OSTAGGI ANCORA IN ZONA, TRIPOLI CONDANNA - E' stato proprio il sindaco di Ghat, Komani Mohamed Saleh, a rendere pubblico ieri il rapimento. Ed è lui - per ora - il principale referente delle autorità italiane che stanno lavorando alla risoluzione del caso. Dalla municipalità della cittadina fanno sapere che i rapitori sono personaggi noti alle autorità locali per essersi resi responsabili, in passato, di rapine e imboscate contro auto. L'area è dominata dall'etnia tuareg e sembra che il sindaco goda di un certo prestigio sul territorio e si sia messo subito al lavoro, coordinando le varie milizie presenti, per trovare il covo dove sono stati condotti gli ostaggi. A quanto pare, non avrebbero lasciato l'area di Ghat e dunque sono stati attuati posti di blocco e controlli per evitare che vengano trasferiti altrove o passati di mano ad altri gruppi, di matrice jihadista, che potrebbero utilizzarli per rivendicazioni 'politiche' contro la presenza italiana e in Libia. C'è ora da vedere se dal gruppo criminale partiranno richieste e si potrà così intavolare una trattativa. Ed interviene anche Tripoli, cui Ghat è fedele nel complesso groviglio delle alleanze libiche. Il vicepresidente del Consiglio presidenziale del governo di unità, Moussa el Kouni, ha espresso "una forte condanna" per il rapimento ed ha assicurato che saranno intensificati "gli sforzi politici con i servizi di sicurezza e gli abitanti del sud di Ghat e le regioni di confine per trovare i sequestrati".

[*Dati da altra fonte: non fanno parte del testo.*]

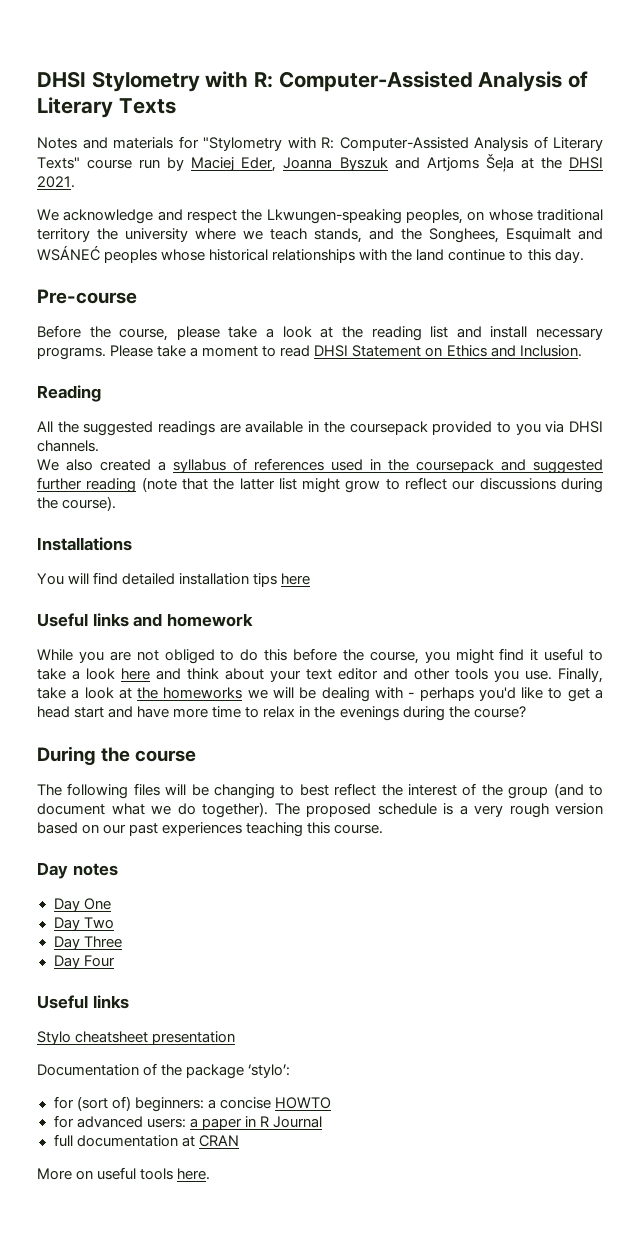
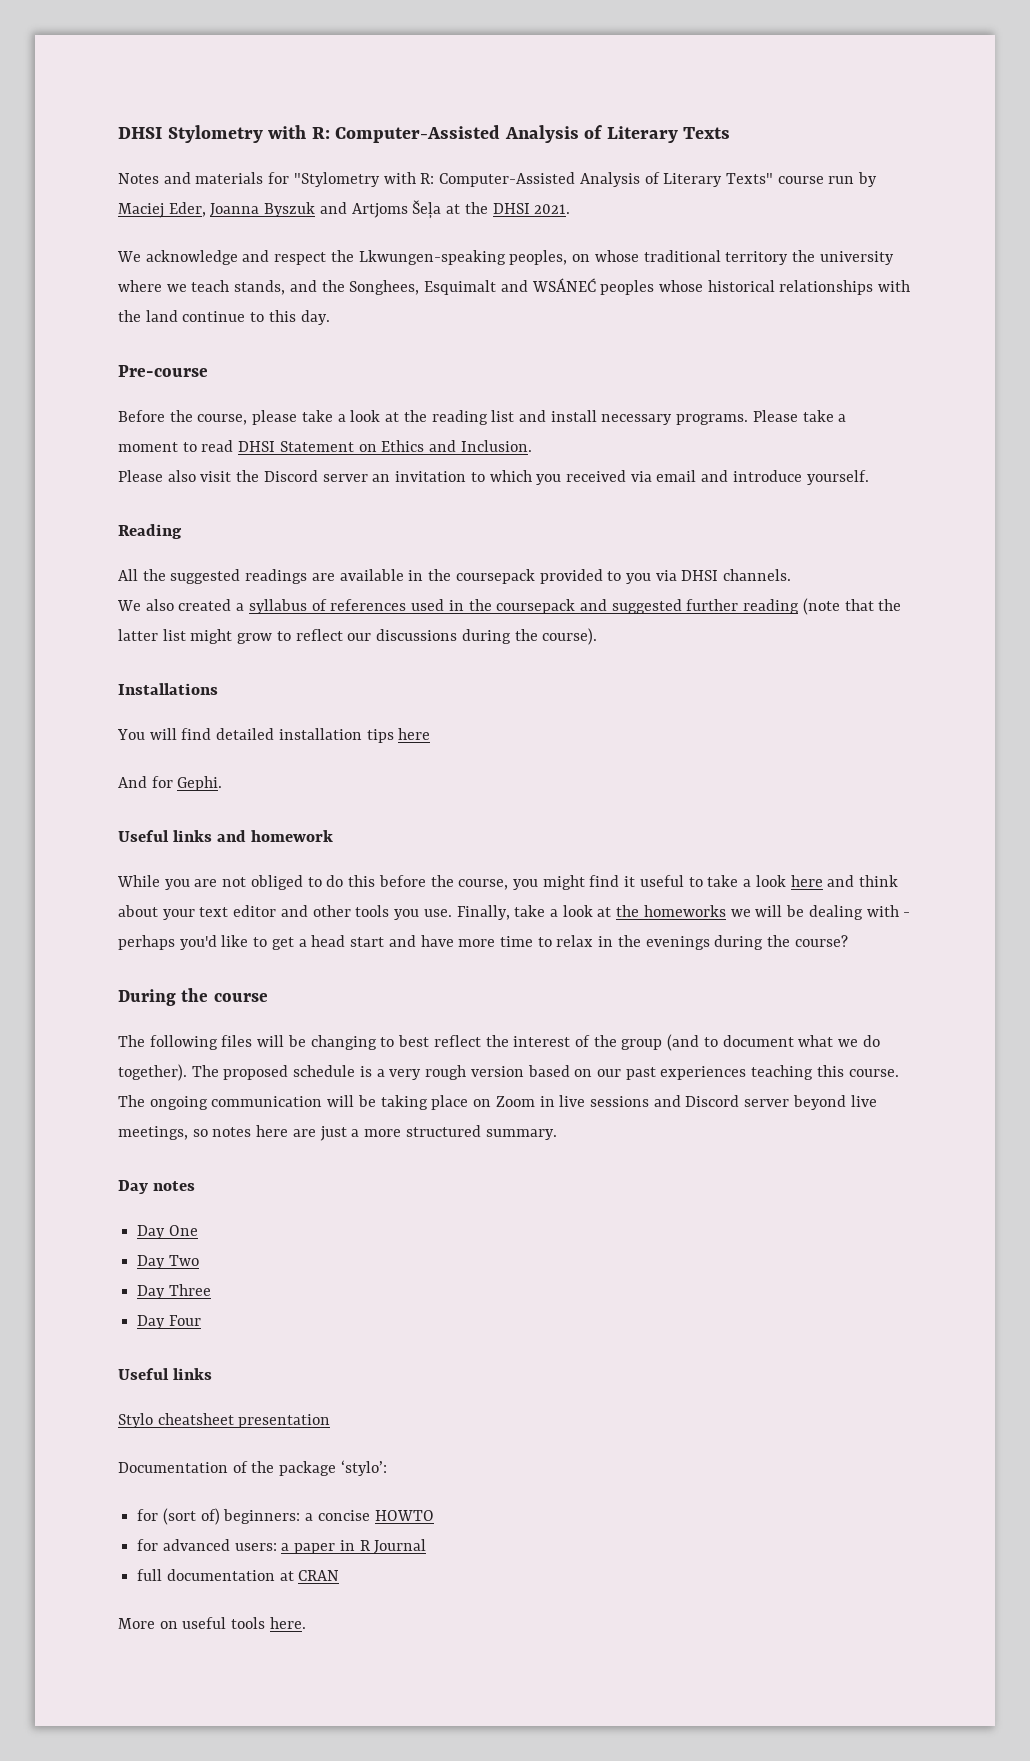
+ Please also visit the Discord server an invitation to which you received via email and introduce yourself.
+ And for Gephi.
+ The ongoing communication will be taking place on Zoom in live sessions and Discord server beyond live meetings, so notes here are just a more structured summary.

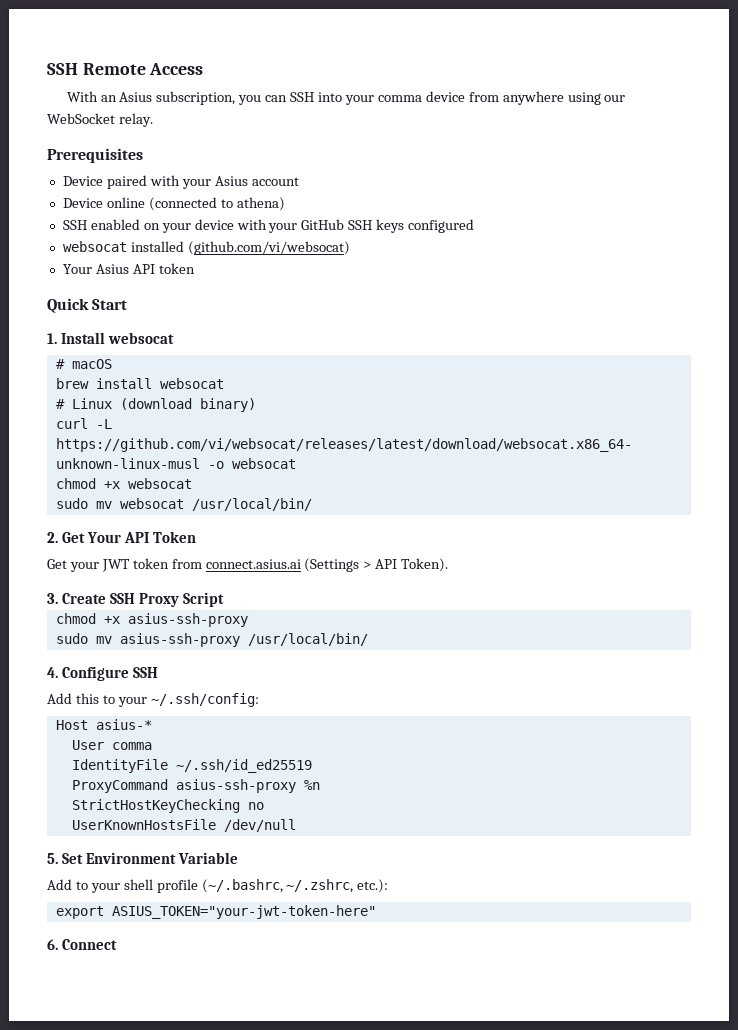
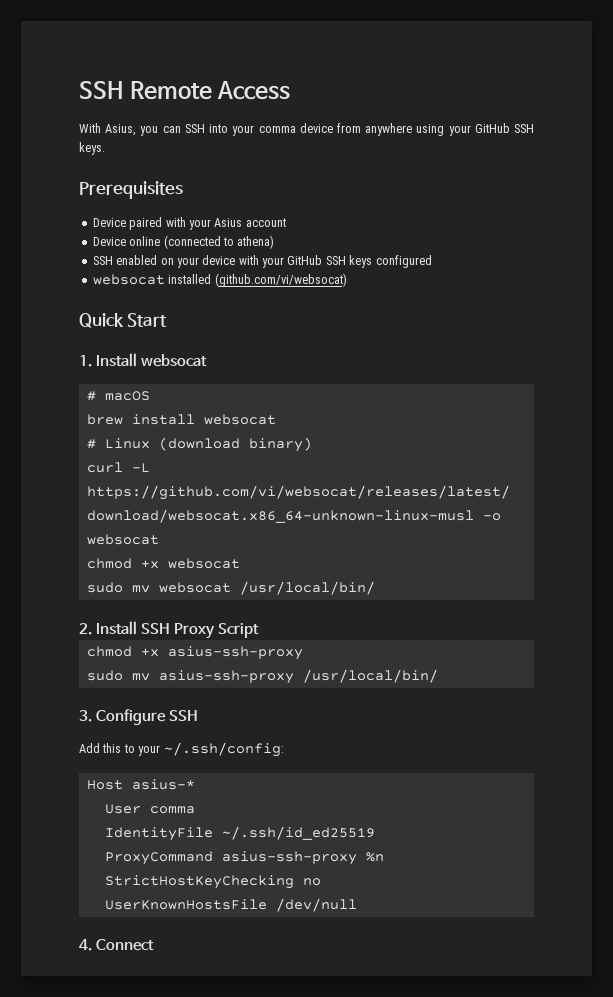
- With an Asius subscription, you can SSH into your comma device from anywhere using our WebSocket relay.
+ With Asius, you can SSH into your comma device from anywhere using your GitHub SSH keys.
- Your Asius API token
- 2. Get Your API Token
- Get your JWT token from connect.asius.ai (Settings > API Token).
- 3. Create SSH Proxy Script
+ 2. Install SSH Proxy Script
- 4. Configure SSH
+ 3. Configure SSH
- 5. Set Environment Variable
- Add to your shell profile (~/.bashrc, ~/.zshrc, etc.):
- export ASIUS_TOKEN="your-jwt-token-here"
- 6. Connect
+ 4. Connect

PROCURA ROMA POTREBBE INTERROGARE AUTISTA - Intanto la procura di Roma ha delegato ai carabinieri del Ros una serie di attività. Tra queste, quella di apprendere dall'azienda cuneese notizie sugli ultimi contatti con i due tecnici, attraverso quale canale si è saputo del loro rapimento, chi era l'autista libico, scampato al rapimento e quali misure di sicurezza era state adottate. Per lo stesso autista potrebbe essere chiesto un interrogatorio.